◆ **Web document revisions**:
# # #
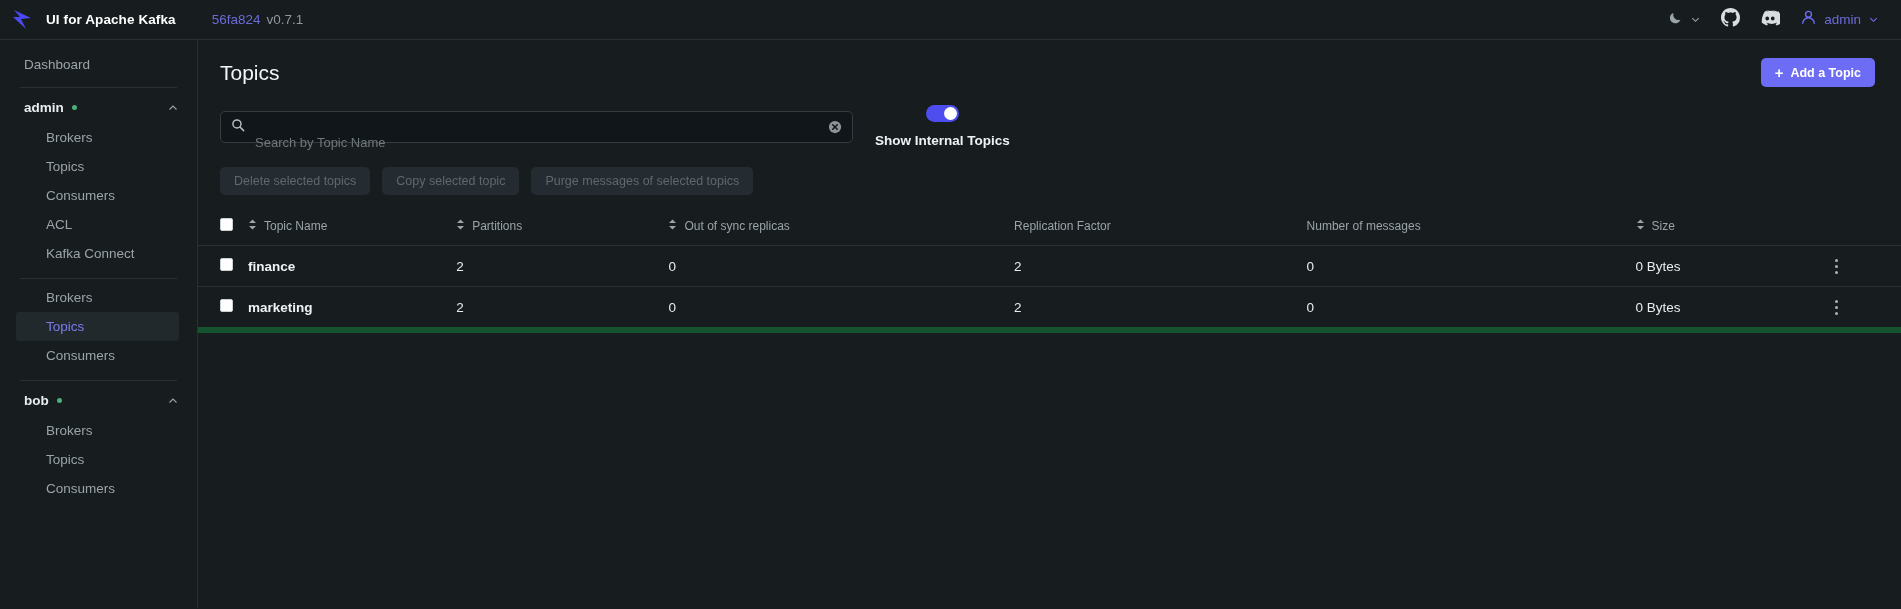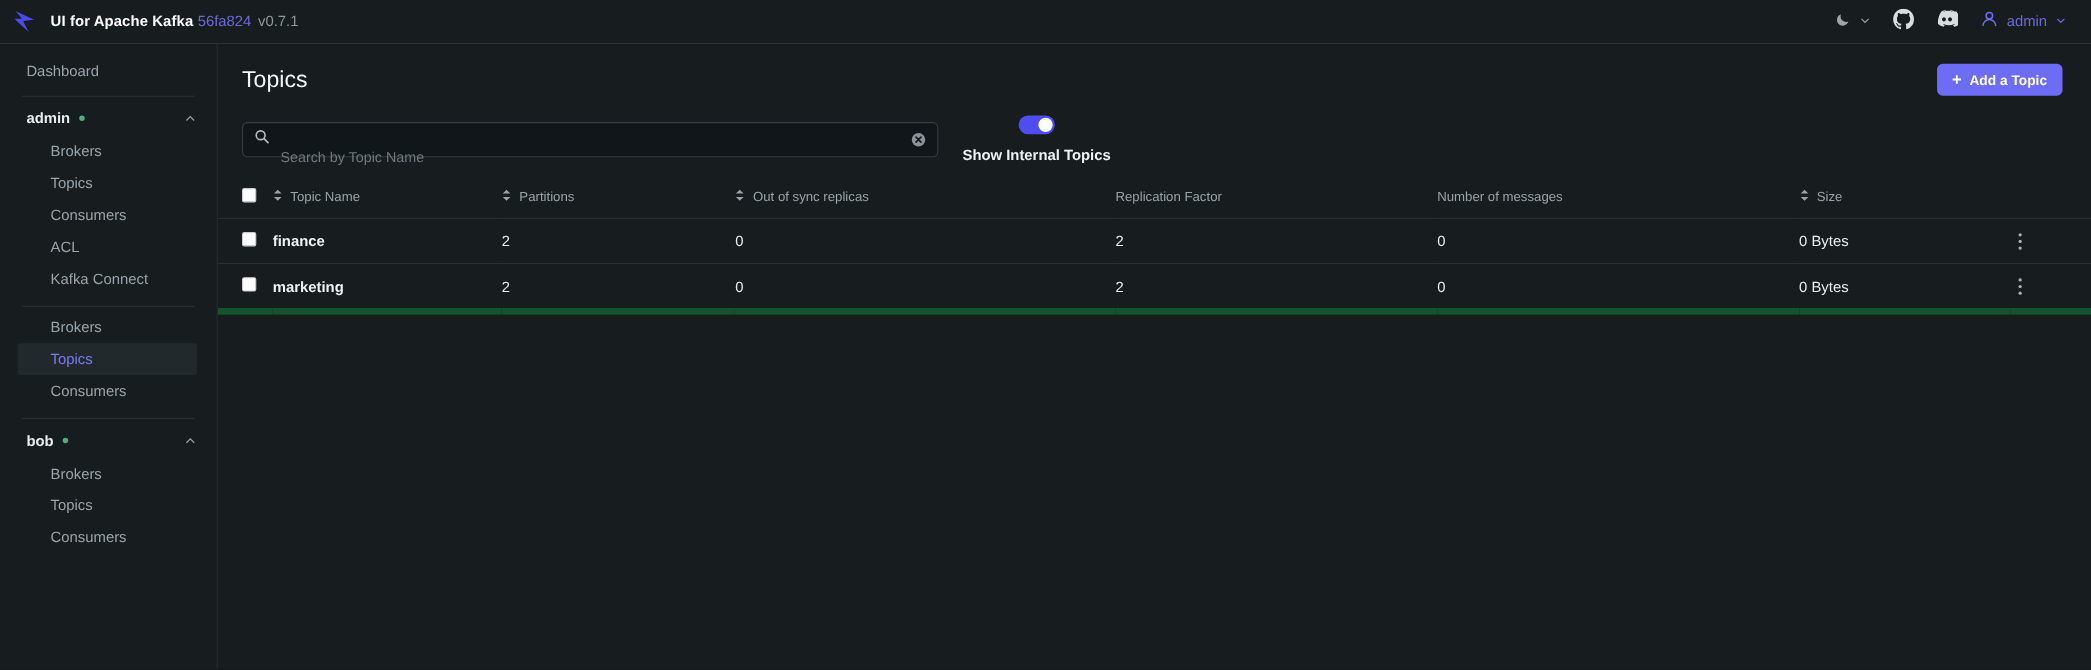--- a/index.html
+++ b/index.html
@@ -23,21 +23,21 @@
     position: relative;
   }
   .brand { display: flex; align-items: center; gap: 10px; }
   .logo-mark { width: 26px; height: 26px; display: block; }
   .brand-title {
     color: #ffffff;
     font-size: 13.5px;
     font-weight: bold;
     letter-spacing: .1px;
   }
-  .version-wrap { margin-left: 4px; display: flex; align-items: center; gap: 6px; }
+  .version-wrap { margin-left: 36px; display: flex; align-items: center; gap: 6px; }
   .version-hash { color: #6b6bd8; font-size: 13.5px; }
   .version-num { color: #8e989d; font-size: 13.5px; }
 
   .nav-right {
     margin-left: auto;
     display: flex;
     align-items: center;
     gap: 20px;
   }
   .theme-switch { display: flex; align-items: center; gap: 7px; cursor: pointer; }
@@ -393,20 +393,25 @@
       </div>
 
       <div class="toggle-wrap">
         <span class="toggle">
           <span class="knob"></span>
         </span>
         <span class="toggle-label">Show Internal Topics</span>
       </div>
     </div>
 
+    <div class="action-row">
+      <button class="action-btn" disabled="">Delete selected topics</button>
+      <button class="action-btn" disabled="">Copy selected topic</button>
+      <button class="action-btn" disabled="">Purge messages of selected topics</button>
+    </div>
 
     <div class="table-wrap">
       <table>
         <colgroup>
           <col class="col-check">
             <col class="col-name">
             <col class="col-part">
             <col class="col-oos">
           <col class="col-rf">
             <col class="col-msgs">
# # #
◆ **Exercise requirements**: Give the number of lines in the records that hold the word "disabled", with no other words.

◆ **Answer to the problem**: 3